◆ **Exercise description**: Copy each line below without leaving any out.
------ Data for this exercise ------
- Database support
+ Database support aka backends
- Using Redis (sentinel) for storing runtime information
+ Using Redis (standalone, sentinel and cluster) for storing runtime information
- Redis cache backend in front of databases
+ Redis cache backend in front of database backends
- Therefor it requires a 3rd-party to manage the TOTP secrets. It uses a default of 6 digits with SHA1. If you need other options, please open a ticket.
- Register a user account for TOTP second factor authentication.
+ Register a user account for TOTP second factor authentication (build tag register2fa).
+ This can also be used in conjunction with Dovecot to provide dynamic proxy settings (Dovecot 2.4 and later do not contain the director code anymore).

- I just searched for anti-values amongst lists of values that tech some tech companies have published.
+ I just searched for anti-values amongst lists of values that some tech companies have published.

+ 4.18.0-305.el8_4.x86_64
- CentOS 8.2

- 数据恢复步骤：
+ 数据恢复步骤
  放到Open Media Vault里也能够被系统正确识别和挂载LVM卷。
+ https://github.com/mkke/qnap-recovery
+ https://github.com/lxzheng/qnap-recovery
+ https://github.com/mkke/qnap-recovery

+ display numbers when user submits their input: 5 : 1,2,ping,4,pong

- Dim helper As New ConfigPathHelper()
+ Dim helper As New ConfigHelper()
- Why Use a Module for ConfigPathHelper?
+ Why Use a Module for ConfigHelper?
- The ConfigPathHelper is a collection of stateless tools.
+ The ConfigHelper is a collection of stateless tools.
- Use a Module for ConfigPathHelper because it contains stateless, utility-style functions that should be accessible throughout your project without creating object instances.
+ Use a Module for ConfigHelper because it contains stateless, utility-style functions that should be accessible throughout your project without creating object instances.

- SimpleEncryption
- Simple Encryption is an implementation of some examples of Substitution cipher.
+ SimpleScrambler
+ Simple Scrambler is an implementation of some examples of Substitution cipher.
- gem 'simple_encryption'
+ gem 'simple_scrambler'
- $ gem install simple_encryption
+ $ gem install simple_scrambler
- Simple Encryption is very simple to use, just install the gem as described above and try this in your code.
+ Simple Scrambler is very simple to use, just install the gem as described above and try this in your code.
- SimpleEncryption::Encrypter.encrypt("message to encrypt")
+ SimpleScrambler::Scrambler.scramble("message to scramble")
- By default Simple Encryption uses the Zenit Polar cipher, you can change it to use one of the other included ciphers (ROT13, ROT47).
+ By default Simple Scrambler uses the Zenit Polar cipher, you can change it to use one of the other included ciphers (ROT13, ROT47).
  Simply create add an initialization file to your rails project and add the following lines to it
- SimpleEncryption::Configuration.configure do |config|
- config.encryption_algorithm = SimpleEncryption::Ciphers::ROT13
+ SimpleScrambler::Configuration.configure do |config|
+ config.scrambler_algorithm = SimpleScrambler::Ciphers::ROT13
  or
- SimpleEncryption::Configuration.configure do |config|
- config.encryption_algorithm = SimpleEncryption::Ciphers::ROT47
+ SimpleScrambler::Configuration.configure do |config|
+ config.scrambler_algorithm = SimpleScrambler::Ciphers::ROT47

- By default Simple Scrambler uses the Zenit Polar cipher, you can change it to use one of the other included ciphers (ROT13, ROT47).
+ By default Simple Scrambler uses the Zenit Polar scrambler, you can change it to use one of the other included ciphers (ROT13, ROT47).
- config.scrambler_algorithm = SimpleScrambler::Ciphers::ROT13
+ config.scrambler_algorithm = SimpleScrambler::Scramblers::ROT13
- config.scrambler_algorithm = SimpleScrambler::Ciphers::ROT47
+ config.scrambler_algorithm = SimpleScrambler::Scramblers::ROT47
------
◆ **Expected output**:
- Database support
+ Database support aka backends
- Using Redis (sentinel) for storing runtime information
+ Using Redis (standalone, sentinel and cluster) for storing runtime information
- Redis cache backend in front of databases
+ Redis cache backend in front of database backends
- Therefor it requires a 3rd-party to manage the TOTP secrets. It uses a default of 6 digits with SHA1. If you need other options, please open a ticket.
- Register a user account for TOTP second factor authentication.
+ Register a user account for TOTP second factor authentication (build tag register2fa).
+ This can also be used in conjunction with Dovecot to provide dynamic proxy settings (Dovecot 2.4 and later do not contain the director code anymore).

- I just searched for anti-values amongst lists of values that tech some tech companies have published.
+ I just searched for anti-values amongst lists of values that some tech companies have published.

+ 4.18.0-305.el8_4.x86_64
- CentOS 8.2

- 数据恢复步骤：
+ 数据恢复步骤
  放到Open Media Vault里也能够被系统正确识别和挂载LVM卷。
+ https://github.com/mkke/qnap-recovery
+ https://github.com/lxzheng/qnap-recovery
+ https://github.com/mkke/qnap-recovery

+ display numbers when user submits their input: 5 : 1,2,ping,4,pong

- Dim helper As New ConfigPathHelper()
+ Dim helper As New ConfigHelper()
- Why Use a Module for ConfigPathHelper?
+ Why Use a Module for ConfigHelper?
- The ConfigPathHelper is a collection of stateless tools.
+ The ConfigHelper is a collection of stateless tools.
- Use a Module for ConfigPathHelper because it contains stateless, utility-style functions that should be accessible throughout your project without creating object instances.
+ Use a Module for ConfigHelper because it contains stateless, utility-style functions that should be accessible throughout your project without creating object instances.

- SimpleEncryption
- Simple Encryption is an implementation of some examples of Substitution cipher.
+ SimpleScrambler
+ Simple Scrambler is an implementation of some examples of Substitution cipher.
- gem 'simple_encryption'
+ gem 'simple_scrambler'
- $ gem install simple_encryption
+ $ gem install simple_scrambler
- Simple Encryption is very simple to use, just install the gem as described above and try this in your code.
+ Simple Scrambler is very simple to use, just install the gem as described above and try this in your code.
- SimpleEncryption::Encrypter.encrypt("message to encrypt")
+ SimpleScrambler::Scrambler.scramble("message to scramble")
- By default Simple Encryption uses the Zenit Polar cipher, you can change it to use one of the other included ciphers (ROT13, ROT47).
+ By default Simple Scrambler uses the Zenit Polar cipher, you can change it to use one of the other included ciphers (ROT13, ROT47).
  Simply create add an initialization file to your rails project and add the following lines to it
- SimpleEncryption::Configuration.configure do |config|
- config.encryption_algorithm = SimpleEncryption::Ciphers::ROT13
+ SimpleScrambler::Configuration.configure do |config|
+ config.scrambler_algorithm = SimpleScrambler::Ciphers::ROT13
  or
- SimpleEncryption::Configuration.configure do |config|
- config.encryption_algorithm = SimpleEncryption::Ciphers::ROT47
+ SimpleScrambler::Configuration.configure do |config|
+ config.scrambler_algorithm = SimpleScrambler::Ciphers::ROT47

- By default Simple Scrambler uses the Zenit Polar cipher, you can change it to use one of the other included ciphers (ROT13, ROT47).
+ By default Simple Scrambler uses the Zenit Polar scrambler, you can change it to use one of the other included ciphers (ROT13, ROT47).
- config.scrambler_algorithm = SimpleScrambler::Ciphers::ROT13
+ config.scrambler_algorithm = SimpleScrambler::Scramblers::ROT13
- config.scrambler_algorithm = SimpleScrambler::Ciphers::ROT47
+ config.scrambler_algorithm = SimpleScrambler::Scramblers::ROT47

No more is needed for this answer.